Senior executives and pharmaceutical representatives traveled with us and listened to patients’ stories. They had been there in the 80s and 90s, saw the impact their medication was able to have saving the lives of millions of people around the world. This was their first time meeting and listening first-hand to HIV patient experiences - learning of the challenges in coming to terms with the diagnosis, access to care, and adherence.

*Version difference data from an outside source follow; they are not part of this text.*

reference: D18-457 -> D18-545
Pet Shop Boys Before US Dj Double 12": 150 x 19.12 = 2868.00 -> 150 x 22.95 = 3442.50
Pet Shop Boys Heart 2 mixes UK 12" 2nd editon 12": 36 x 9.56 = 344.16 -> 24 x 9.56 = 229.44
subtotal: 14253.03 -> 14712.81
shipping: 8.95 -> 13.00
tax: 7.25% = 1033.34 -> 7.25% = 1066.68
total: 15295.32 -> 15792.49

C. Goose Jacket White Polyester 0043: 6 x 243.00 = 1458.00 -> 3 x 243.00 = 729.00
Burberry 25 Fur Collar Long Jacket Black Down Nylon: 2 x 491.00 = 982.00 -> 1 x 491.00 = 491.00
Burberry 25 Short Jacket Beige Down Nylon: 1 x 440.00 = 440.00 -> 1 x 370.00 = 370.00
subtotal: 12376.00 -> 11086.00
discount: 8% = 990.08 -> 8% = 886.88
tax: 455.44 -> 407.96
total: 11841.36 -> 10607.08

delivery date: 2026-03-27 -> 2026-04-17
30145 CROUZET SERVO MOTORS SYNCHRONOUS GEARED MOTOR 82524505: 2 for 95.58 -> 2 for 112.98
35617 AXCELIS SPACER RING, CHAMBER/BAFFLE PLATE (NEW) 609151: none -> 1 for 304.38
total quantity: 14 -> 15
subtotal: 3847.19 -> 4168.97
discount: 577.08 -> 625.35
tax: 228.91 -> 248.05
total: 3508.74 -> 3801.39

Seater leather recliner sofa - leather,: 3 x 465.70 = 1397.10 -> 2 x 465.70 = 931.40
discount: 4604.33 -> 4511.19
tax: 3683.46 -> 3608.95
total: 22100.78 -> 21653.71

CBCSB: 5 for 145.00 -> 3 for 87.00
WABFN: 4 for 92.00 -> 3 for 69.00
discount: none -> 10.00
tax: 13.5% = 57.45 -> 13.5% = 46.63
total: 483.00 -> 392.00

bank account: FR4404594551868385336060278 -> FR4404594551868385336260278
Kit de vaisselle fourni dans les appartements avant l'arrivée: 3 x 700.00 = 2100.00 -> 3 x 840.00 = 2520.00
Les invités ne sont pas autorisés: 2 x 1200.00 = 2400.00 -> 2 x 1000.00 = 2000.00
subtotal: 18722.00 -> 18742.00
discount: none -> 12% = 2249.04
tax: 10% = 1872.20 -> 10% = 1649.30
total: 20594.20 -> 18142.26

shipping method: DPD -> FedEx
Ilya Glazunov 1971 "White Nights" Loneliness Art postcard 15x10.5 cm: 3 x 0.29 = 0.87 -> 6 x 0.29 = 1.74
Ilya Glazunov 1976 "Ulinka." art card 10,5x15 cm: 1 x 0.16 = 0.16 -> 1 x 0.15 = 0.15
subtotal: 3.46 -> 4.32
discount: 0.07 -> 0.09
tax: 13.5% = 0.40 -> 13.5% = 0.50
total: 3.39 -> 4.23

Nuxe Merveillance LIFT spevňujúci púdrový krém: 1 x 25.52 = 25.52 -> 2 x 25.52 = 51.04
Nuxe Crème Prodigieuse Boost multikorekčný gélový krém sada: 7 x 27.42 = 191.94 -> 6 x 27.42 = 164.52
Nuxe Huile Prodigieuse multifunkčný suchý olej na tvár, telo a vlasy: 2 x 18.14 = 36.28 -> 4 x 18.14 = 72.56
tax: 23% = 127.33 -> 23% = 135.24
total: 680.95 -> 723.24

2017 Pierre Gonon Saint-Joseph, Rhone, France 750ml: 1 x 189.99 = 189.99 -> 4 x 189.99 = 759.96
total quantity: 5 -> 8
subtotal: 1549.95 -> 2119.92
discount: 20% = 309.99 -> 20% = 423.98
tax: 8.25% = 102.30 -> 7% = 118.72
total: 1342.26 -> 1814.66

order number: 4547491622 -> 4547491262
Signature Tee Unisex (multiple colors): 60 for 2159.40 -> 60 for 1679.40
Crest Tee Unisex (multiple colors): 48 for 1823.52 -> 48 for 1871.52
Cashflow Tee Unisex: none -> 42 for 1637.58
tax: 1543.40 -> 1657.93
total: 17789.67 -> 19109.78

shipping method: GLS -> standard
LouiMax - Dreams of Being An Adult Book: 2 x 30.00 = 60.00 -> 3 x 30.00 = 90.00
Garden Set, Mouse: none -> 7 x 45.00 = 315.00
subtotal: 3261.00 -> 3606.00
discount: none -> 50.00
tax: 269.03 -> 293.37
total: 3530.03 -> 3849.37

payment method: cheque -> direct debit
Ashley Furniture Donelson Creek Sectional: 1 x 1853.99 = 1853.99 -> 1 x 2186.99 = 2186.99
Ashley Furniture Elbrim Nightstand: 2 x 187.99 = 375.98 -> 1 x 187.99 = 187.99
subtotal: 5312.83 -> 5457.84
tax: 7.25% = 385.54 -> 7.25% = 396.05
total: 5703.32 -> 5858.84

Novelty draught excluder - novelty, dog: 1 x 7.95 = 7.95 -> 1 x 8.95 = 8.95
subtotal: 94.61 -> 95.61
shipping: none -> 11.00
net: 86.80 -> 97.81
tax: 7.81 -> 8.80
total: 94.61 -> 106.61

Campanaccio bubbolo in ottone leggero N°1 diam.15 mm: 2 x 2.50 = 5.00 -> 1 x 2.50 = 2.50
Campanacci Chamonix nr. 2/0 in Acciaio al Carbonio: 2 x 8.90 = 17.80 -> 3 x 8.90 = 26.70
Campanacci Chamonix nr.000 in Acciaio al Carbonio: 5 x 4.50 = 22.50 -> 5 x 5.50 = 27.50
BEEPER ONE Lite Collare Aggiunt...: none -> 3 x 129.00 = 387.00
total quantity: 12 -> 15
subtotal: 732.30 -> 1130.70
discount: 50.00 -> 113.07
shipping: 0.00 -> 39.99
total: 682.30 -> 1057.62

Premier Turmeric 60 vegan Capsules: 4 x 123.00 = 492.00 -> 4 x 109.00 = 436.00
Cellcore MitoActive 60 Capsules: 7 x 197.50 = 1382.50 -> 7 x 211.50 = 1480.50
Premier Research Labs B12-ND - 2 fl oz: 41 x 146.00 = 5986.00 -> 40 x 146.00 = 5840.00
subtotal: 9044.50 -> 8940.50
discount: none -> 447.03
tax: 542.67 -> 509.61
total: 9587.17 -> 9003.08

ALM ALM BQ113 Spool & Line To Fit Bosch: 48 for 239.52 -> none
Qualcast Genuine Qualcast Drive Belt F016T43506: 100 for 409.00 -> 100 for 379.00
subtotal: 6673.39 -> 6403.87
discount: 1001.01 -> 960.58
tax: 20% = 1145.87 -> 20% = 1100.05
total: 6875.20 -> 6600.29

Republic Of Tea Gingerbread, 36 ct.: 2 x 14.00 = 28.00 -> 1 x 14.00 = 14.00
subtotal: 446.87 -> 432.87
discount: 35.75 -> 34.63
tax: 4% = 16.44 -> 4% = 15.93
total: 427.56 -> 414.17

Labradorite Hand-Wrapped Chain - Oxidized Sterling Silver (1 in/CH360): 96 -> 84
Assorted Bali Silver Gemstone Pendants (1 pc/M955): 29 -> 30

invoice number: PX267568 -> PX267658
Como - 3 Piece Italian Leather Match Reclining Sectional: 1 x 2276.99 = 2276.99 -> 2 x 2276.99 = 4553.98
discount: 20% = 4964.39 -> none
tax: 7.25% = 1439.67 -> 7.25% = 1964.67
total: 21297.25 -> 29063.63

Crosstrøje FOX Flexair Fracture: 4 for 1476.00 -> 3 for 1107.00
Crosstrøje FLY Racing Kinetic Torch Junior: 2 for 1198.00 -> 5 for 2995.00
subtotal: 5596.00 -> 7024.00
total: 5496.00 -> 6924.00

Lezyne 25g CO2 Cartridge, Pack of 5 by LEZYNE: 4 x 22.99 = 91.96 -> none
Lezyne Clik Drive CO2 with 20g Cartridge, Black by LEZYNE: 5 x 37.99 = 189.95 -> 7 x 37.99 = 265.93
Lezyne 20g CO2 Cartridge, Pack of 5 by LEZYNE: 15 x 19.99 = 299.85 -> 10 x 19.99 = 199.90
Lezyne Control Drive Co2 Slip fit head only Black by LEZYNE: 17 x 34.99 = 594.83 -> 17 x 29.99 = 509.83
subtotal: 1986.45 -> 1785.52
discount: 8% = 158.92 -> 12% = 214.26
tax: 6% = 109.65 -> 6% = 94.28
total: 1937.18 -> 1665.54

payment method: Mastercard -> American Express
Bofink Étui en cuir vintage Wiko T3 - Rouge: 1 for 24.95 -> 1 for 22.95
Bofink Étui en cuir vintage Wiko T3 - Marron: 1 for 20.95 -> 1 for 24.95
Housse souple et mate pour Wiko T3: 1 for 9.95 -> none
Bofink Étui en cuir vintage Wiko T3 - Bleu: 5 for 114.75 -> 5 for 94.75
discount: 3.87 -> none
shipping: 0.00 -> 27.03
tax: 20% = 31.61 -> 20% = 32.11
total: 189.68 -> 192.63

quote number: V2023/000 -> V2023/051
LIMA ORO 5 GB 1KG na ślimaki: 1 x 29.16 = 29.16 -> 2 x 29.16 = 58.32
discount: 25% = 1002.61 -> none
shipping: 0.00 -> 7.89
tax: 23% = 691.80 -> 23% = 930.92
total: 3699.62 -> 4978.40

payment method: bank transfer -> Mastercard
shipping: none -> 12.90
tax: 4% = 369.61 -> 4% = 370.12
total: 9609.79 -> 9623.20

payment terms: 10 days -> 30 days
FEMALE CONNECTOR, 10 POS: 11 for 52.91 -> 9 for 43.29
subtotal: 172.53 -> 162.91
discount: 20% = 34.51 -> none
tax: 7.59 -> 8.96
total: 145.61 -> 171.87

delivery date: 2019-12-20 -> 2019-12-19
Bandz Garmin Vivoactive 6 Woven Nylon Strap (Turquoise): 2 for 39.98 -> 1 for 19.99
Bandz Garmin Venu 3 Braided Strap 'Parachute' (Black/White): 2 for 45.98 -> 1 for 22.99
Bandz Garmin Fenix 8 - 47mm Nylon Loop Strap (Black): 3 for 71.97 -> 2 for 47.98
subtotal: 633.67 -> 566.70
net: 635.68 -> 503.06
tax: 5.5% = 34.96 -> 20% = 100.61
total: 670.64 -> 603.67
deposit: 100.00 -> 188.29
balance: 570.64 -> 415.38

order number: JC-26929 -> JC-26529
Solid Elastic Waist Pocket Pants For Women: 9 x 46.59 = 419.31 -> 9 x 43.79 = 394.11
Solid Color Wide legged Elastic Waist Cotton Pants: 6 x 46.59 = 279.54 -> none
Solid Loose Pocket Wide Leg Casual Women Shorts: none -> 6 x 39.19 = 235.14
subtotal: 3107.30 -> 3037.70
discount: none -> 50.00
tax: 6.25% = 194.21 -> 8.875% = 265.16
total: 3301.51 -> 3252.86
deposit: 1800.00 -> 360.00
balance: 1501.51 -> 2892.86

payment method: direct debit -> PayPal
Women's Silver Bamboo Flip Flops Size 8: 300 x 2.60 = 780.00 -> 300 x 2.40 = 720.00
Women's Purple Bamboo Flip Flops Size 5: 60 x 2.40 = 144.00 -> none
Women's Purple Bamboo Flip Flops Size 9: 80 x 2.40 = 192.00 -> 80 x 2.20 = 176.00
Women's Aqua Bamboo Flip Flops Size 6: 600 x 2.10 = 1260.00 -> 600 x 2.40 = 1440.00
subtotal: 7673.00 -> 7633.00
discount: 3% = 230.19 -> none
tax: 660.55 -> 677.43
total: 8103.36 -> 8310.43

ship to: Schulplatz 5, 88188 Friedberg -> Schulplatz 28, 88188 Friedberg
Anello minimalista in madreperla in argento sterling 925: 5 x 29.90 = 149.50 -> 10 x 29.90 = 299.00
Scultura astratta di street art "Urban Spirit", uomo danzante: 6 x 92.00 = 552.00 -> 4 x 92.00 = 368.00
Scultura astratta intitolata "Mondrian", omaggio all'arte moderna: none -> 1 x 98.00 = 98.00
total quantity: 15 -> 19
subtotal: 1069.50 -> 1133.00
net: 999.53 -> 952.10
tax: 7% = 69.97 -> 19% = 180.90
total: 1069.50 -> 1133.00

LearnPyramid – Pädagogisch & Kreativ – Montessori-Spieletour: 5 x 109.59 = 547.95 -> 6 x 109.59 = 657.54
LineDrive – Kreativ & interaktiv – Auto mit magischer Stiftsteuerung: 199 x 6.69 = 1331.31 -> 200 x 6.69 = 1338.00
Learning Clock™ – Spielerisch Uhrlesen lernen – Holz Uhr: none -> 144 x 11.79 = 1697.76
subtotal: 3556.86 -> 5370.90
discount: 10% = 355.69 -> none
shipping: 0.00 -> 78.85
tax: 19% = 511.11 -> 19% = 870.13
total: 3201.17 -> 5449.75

Example framework from research synthesis

Example framework from research synthesis

Synthesizing the key insights

In an industry as complex and as entrenched as this, it was imperative we included the business and institutional knowledge of the folks we were going to ultimately present to, and who would be the ones to carry forward to implement changes. Our aim was to arm key executives with a logic and understanding of the experience that they would leverage in advocating for changes that would feel new, and perhaps uncomfortably so, for the company.

Agenda — and impact

  • Storytelling: videos of all three interview groups

    • Directors began citing quotes they’d heard in the field to further flesh out and ground activities later

  • Friction mapping: pointed collecting of insights related to pain points

    • During later brainstorms friction points were brought in organically, to help articulate how a given idea would solve one or multiple issues

    • Agents were able to give insight as to the back-office processes that resulted in certain administrative pain points

    • Agents were able to connect the dots between assumptions they were making in their role and the reality of patient’s lives and decision-making

  • Directed ideating with larger thematic buckets we had prepared during initial interview synthesis

    • Those who had been out in the field with us / listened into interviews brought along the debrief exercise sheets we had provided and were able to make use of thought starters they had jotted down 


I had the pleasure of working with Ariana at Delve (formerly Design Concepts). Ariana is hard working, creative, insightful and fun to have on a team and in the office. Ariana worked as a design researcher on a complex project mapping the HIV journey. She helped conduct qualitative in home and in office research across the United States, collaborated in analyzing the data, visualizing the findings and creating an experience map and recommendations for the client. I am happy to recommend Ariana and serve as a reference for her.